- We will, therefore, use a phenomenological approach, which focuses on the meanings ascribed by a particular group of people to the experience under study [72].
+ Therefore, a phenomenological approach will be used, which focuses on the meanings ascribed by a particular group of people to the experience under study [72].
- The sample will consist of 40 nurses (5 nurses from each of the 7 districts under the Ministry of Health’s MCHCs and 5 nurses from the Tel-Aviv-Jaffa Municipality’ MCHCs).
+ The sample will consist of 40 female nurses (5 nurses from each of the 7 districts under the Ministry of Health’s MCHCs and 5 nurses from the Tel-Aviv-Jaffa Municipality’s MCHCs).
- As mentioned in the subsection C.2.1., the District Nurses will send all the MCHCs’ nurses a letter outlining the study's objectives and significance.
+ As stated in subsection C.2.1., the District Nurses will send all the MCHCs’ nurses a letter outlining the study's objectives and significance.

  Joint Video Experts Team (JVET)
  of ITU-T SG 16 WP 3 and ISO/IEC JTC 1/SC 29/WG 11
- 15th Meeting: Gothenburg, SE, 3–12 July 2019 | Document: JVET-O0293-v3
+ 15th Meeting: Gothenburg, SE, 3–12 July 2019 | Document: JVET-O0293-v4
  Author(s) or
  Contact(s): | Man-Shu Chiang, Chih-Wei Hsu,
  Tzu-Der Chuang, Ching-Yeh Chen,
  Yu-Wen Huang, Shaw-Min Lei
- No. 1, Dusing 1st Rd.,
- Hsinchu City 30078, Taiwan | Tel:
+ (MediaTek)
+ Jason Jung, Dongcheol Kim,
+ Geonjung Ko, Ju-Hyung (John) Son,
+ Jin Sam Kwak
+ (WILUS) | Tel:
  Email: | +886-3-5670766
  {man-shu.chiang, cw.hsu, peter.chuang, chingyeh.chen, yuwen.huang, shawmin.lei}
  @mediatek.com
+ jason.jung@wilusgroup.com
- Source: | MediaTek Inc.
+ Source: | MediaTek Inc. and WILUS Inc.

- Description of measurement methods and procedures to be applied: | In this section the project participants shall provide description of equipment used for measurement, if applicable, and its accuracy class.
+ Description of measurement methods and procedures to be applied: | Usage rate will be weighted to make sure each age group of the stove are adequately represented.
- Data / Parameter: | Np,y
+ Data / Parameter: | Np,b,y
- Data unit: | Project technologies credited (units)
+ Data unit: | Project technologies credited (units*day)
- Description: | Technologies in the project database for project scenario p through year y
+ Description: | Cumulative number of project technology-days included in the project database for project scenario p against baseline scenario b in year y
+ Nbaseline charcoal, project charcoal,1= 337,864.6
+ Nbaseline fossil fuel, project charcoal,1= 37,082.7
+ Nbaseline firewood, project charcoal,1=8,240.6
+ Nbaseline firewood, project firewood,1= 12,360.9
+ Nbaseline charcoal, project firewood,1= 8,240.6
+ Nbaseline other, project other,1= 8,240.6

* * *

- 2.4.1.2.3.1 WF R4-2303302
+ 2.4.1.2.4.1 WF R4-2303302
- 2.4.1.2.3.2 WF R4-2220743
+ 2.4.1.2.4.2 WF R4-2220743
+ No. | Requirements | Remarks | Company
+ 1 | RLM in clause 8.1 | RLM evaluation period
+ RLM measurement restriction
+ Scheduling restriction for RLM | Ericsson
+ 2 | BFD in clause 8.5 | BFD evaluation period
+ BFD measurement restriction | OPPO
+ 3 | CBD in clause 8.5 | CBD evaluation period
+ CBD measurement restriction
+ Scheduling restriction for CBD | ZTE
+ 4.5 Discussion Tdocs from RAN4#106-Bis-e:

■ **WHAT IS REQUIRED**
Write only the number of lines in the listing that hold the word "consist".

■ **YOUR RESPONSE**
2